Peter Thiel is a co-founder of PayPal and Palantir Technologies, which specialized in big data analytics. While it is more apt to call him a tech entrepreneur than an investor, he knows something about moats and good thinking.
Peter Thiel explains the differences between perfect competition and monopoly:
“Every firm in a competitive market is undifferentiated and sells the same homogeneous products. Since no firm has any market power, they must all sell at whatever price the market determines. If there is money to be made, new firms will enter the market, increase supply, drive prices down, and thereby eliminate the profits that attracted them in the first place. If too many firms enter the market, they’ll suffer losses, some will fold, and prices will rise back to sustainable levels. Under perfect competition, in the long run no company makes an economic profit.”

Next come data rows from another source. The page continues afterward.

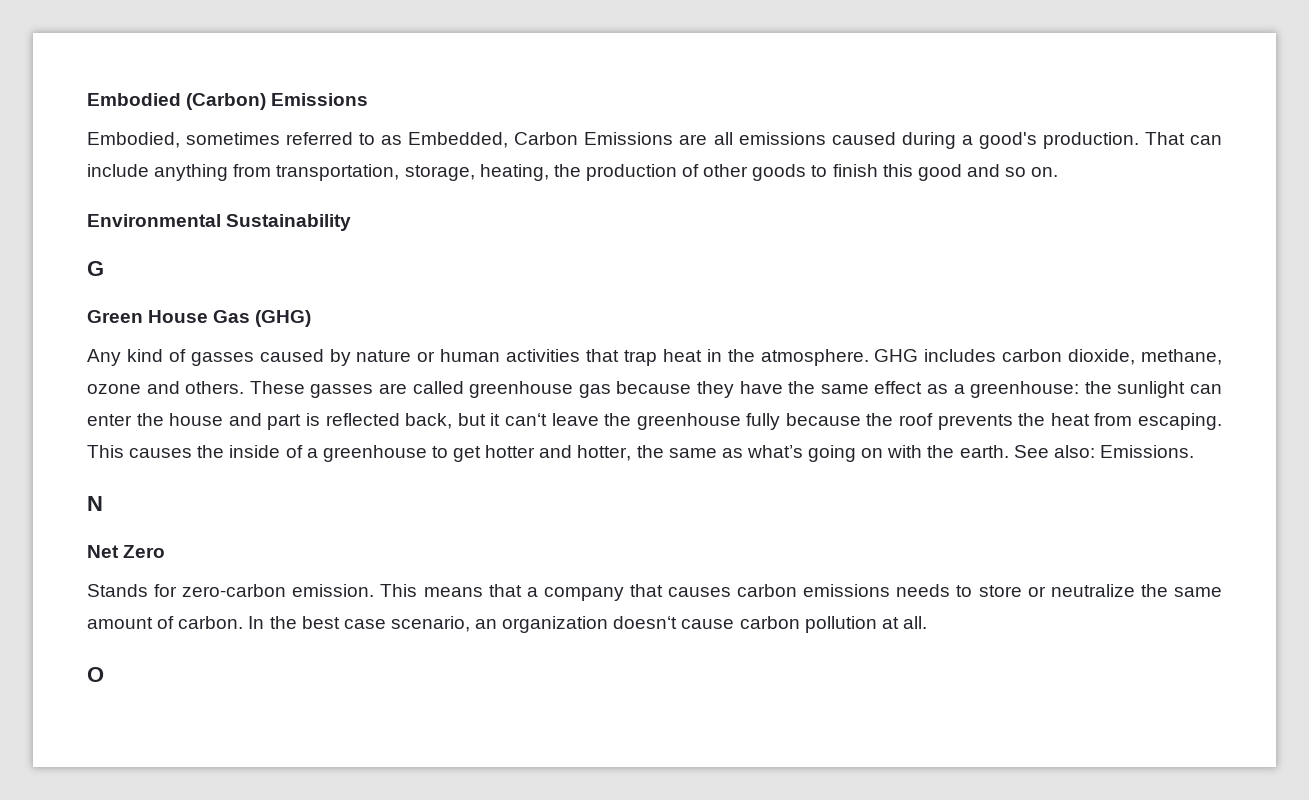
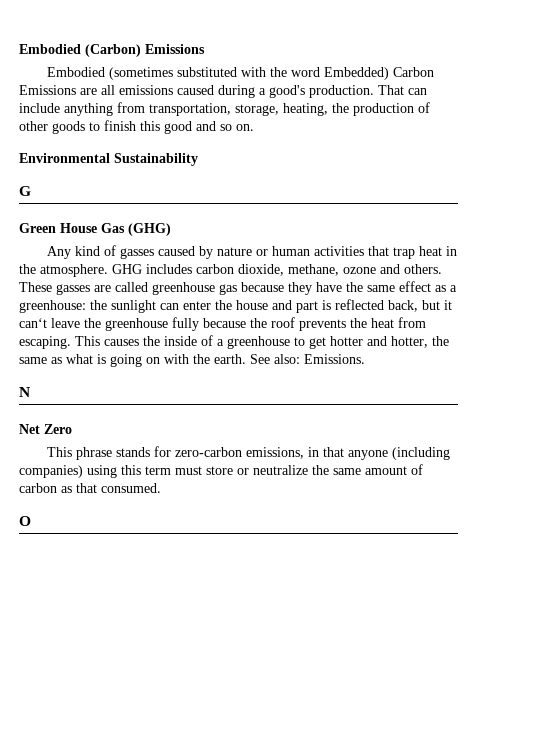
- Embodied, sometimes referred to as Embedded, Carbon Emissions are all emissions caused during a good's production.
+ Embodied (sometimes substituted with the word Embedded) Carbon Emissions are all emissions caused during a good's production.
- This causes the inside of a greenhouse to get hotter and hotter, the same as what’s going on with the earth.
+ This causes the inside of a greenhouse to get hotter and hotter, the same as what is going on with the earth.
- Stands for zero-carbon emission. This means that a company that causes carbon emissions needs to store or neutralize the same amount of carbon. In the best case scenario, an organization doesn‘t cause carbon pollution at all.
+ This phrase stands for zero-carbon emissions, in that anyone (including companies) using this term must store or neutralize the same amount of carbon as that consumed.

“The opposite of perfect competition is monopoly. Whereas a competitive firm must sell at the market price, a monopoly owns its market, so it can set its own prices. Since it has no competition, it produces at the quantity and price combination that maximizes its profits.”
Companies operating under the perfect competition environment can only earn a return similar to its cost over the long run because there is no barrier to prevent new entrants from entering the market. As a result, all economic profit gets competed away in the long run. In contrast, monopolies are companies that possess moats. Moats create a barrier that allows them to retain the majority of the profit and earn a return above its cost (economic profit) over the long run. These moats can come in the form of scale economies, network effect, switching cost, branding, counter-positioning, cornered resources, and process power. The nature of these two environments also points to something subtle: high growth industries doesn’t guarantee winners.
“Your company could create a lot of value without becoming very valuable itself. Creating value is not enough—you also need to capture some of the value you create.”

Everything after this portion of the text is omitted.